As deductive arguments go, that’s a little weak. (How’s that for understatement?) One hopes he knows better than that, even though it really does appear that’s the argument he wants us to follow. But maybe he started from a different point altogether. Could this (B) be what Bering wanted to say?
B.
(B1) There is no real teleology in nature.
(B2) We are biased toward seeing teleology, whether it’s real or not.
(B3) Therefore we see it even though it doesn’t exist.
(B4) Thus our “seeing” teleology where it does not exist is explained.

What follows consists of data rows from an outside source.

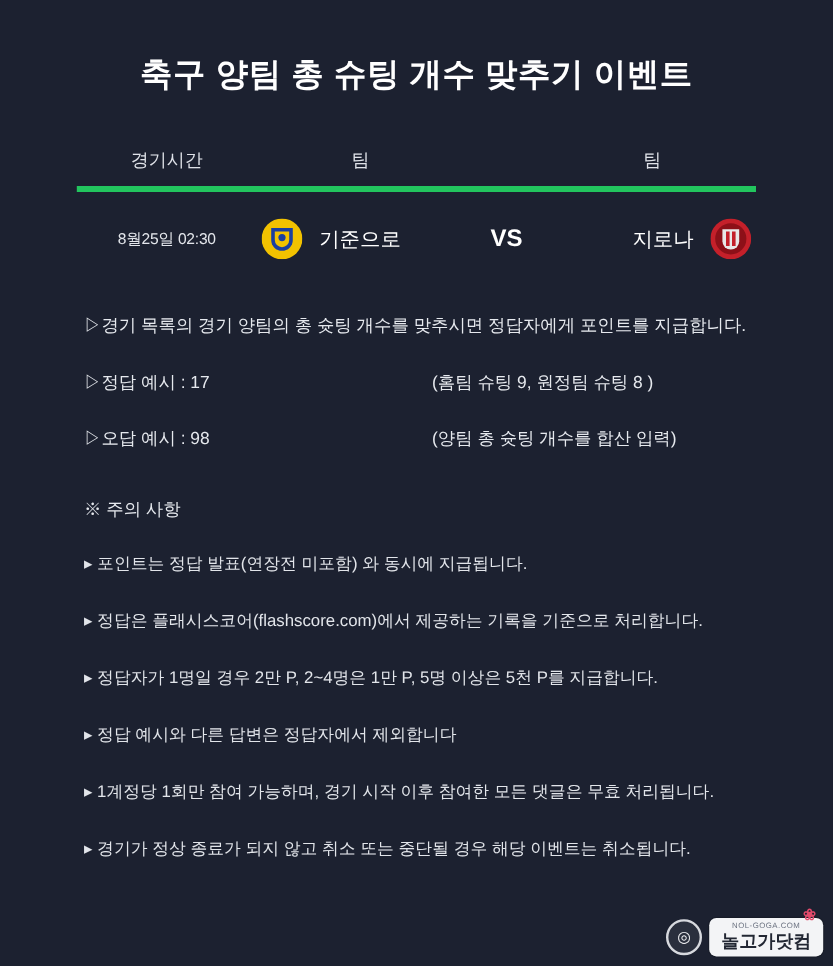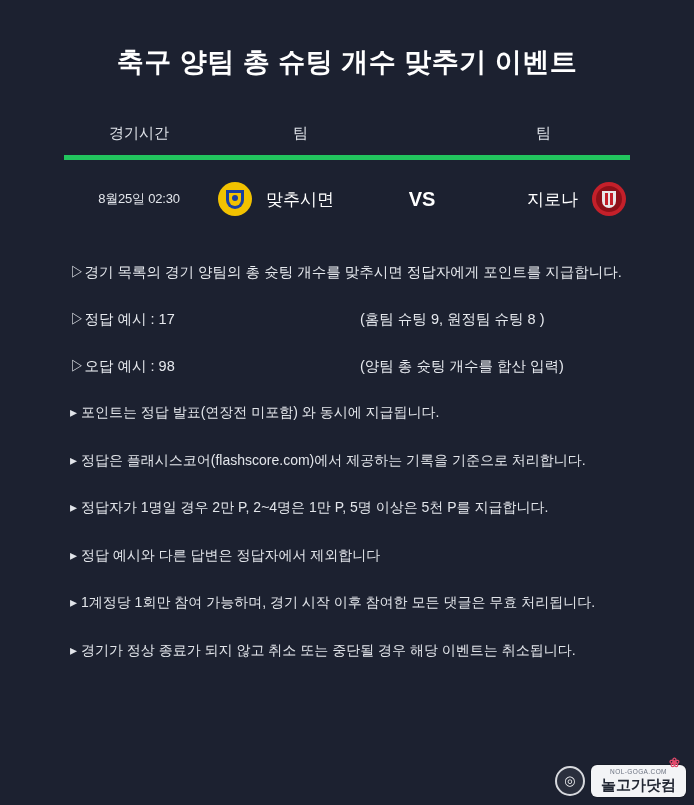--- a/index.html
+++ b/index.html
@@ -222,7 +222,7 @@
             <circle cx="17" cy="16" r="3" fill="#1a3fa0"></circle>
           </svg>
         </span>
-        <span class="team-name">맞추시면</span>
+        <span class="team-name">기준으로</span>
       </div>
 
       <div class="vs">VS</div>

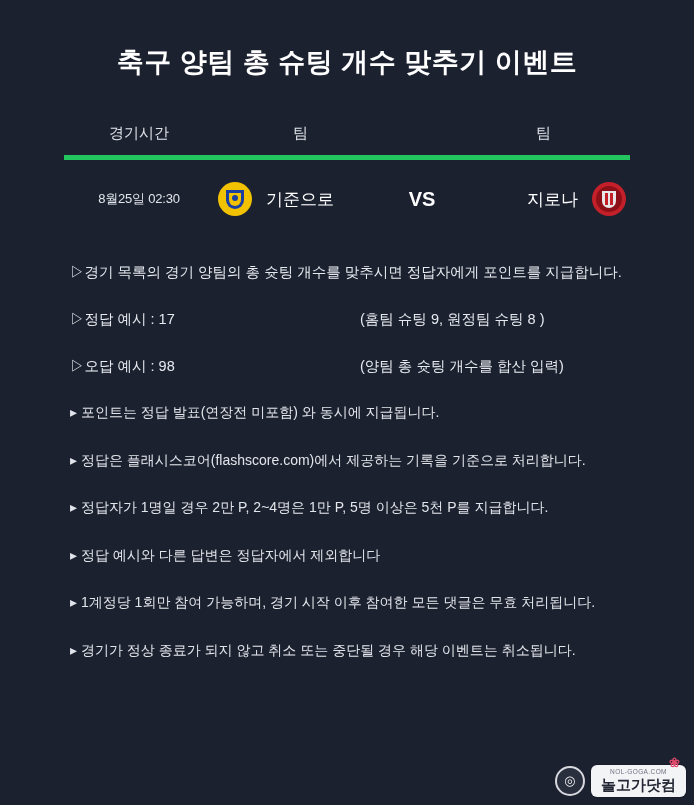--- a/index.html
+++ b/index.html
@@ -257,6 +257,7 @@
       <span class="tail">(양팀 총 슛팅 개수를 합산 입력)</span>
     </div>
 
+    <div class="notice-title">※ 주의 사항</div>
 
     <div class="bullet">▸ 포인트는 정답 발표(연장전 미포함) 와 동시에 지급됩니다.</div>
     <div class="bullet">▸ 정답은 플래시스코어(flashscore.com)에서 제공하는 기록을 기준으로 처리합니다.</div>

That’s a little better. It’s not in the form of a syllogism, of course; rather, it’s an outline of an inductively-informed argument. But that’s okay. (B) tells us why we might falsely conclude there is a designer. It depends on its being false that there is a designer, of course. (We’ll return to (B) in a moment.)

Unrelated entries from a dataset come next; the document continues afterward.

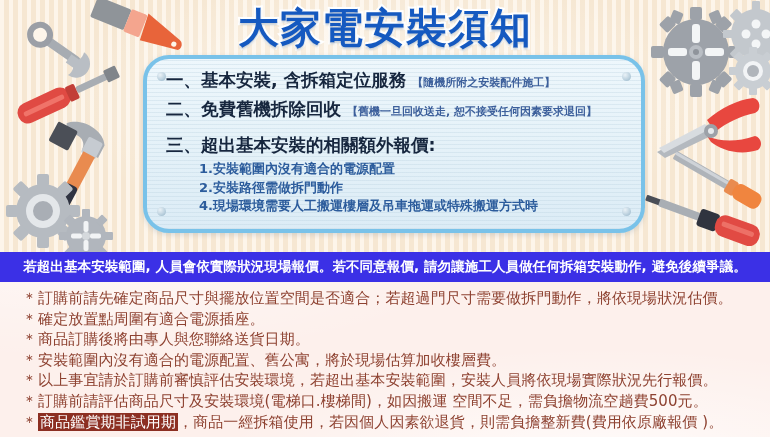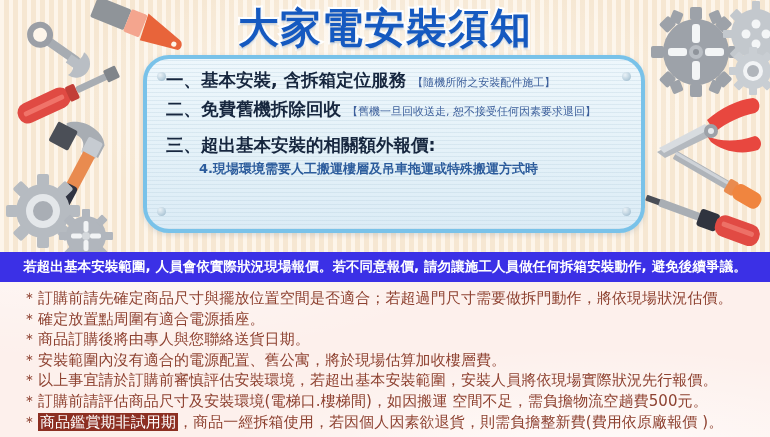--- a/index.html
+++ b/index.html
@@ -65,7 +65,7 @@
     color:#16263e;white-space:nowrap;
   }
   .line-main .note{
-    font-size:11px;font-weight:normal;color:#3c5f9b;letter-spacing:0;
+    font-size:11px;font-weight:bold;color:#3c5f9b;letter-spacing:0;
   }
   .line-head{
     font-size:17.5px;line-height:29px;font-weight:bold;color:#16263e;

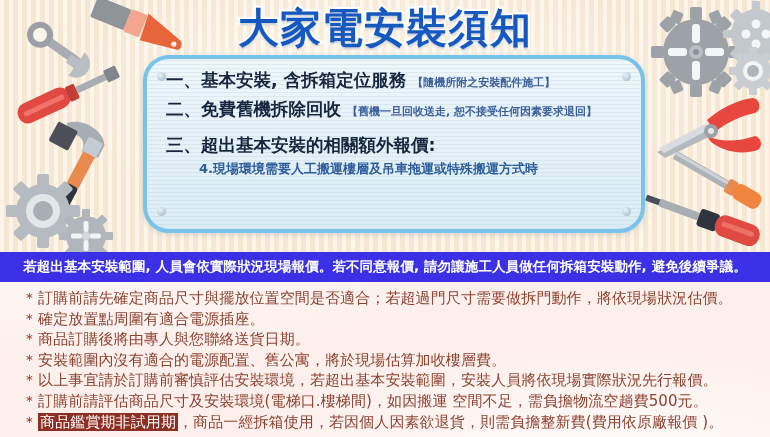--- a/index.html
+++ b/index.html
@@ -344,6 +344,7 @@
 
       <div class="line-head">三、超出基本安裝的相關額外報價:</div>
 
+      <div class="sub">1.安裝範圍內沒有適合的電源配置</div>
       <div class="sub">4.現場環境需要人工搬運樓層及吊車拖運或特殊搬運方式時</div>
     </div>
   </div>

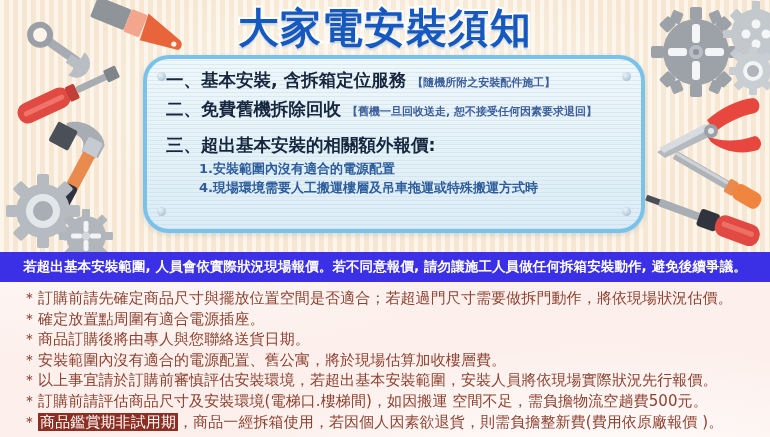--- a/index.html
+++ b/index.html
@@ -345,6 +345,7 @@
       <div class="line-head">三、超出基本安裝的相關額外報價:</div>
 
       <div class="sub">1.安裝範圍內沒有適合的電源配置</div>
+      <div class="sub">2.安裝路徑需做拆門動作</div>
       <div class="sub">4.現場環境需要人工搬運樓層及吊車拖運或特殊搬運方式時</div>
     </div>
   </div>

Or we might try this somewhat more deductive version (C). It has basically the same form as the anti-design argument Dawkins used in The Blind Watchmaker:
C.
(C1) The world appears to us as if it was designed by a designer.
(C2) There is an alternate explanation for that appearance of design.
(C3) Therefore there is no designer.
But this suffers from the same “colossal distance between premise and conclusion” as Dawkins’s version did. To be charitable, though, it’s possible Bering really meant something closer to (D), which is somewhat related to (C) but different. This one actually works on one level:
D.
(D1) The only reason to think there is a God is as an explanation for apparent design in nature.
(D2) The appearance of design in nature can be explained without reference to God.
(D3) Therefore it is not necessary to think there is a God.
That’s a formally valid argument, i.e., if (D1) and (D2) are true, then (D3) is true. The only problem is that (D1) is certainly false, and (D2) is in dispute. One false premise is enough for us to throw out the argument. And I must add that I was being very charitable by suggesting that Bering had just (D1-3) in mind; for in fact he went on also to imply (“call Rick Warren!”),
(D4) Therefore there is no God.
Between (D3) and (D4) is that same colossal distance again.
Let’s go back to (B) again. (A), (C), and (D) are total logical disasters, so we must set them aside, hoping for Bering’s sake that they were not what he had in mind. If Bering knows (B1) is true, then he can follow the inductively-informed line of reasoning to (B3). Unfortunately he doesn’t tell us why we should think (B1) is true. He seems to be assuming it for purposes of this article. Either that, or he really does think he can lead us there by way of something like Disaster (A), Disaster (C), or Disaster (D).
So is it time for theists to re-think everything? It’s always appropriate to keep our eyes open and our minds alert, but this supposed challenge is no threat at all. Our perception of design in nature could be the product of some deceptive brain quirk caused by evolution, but there’s nothing in Bering’s article to convince us of that. It could also be the result of God wiring us to recognize him through his creation. That phone call to Rick Warren is not so urgent after all.
*If my analysis of Gopnik is correct, then this actually amounts to further support for Plantinga’s Evolutionary Argument Against Naturalism. I can’t take time to develop that thought here, though.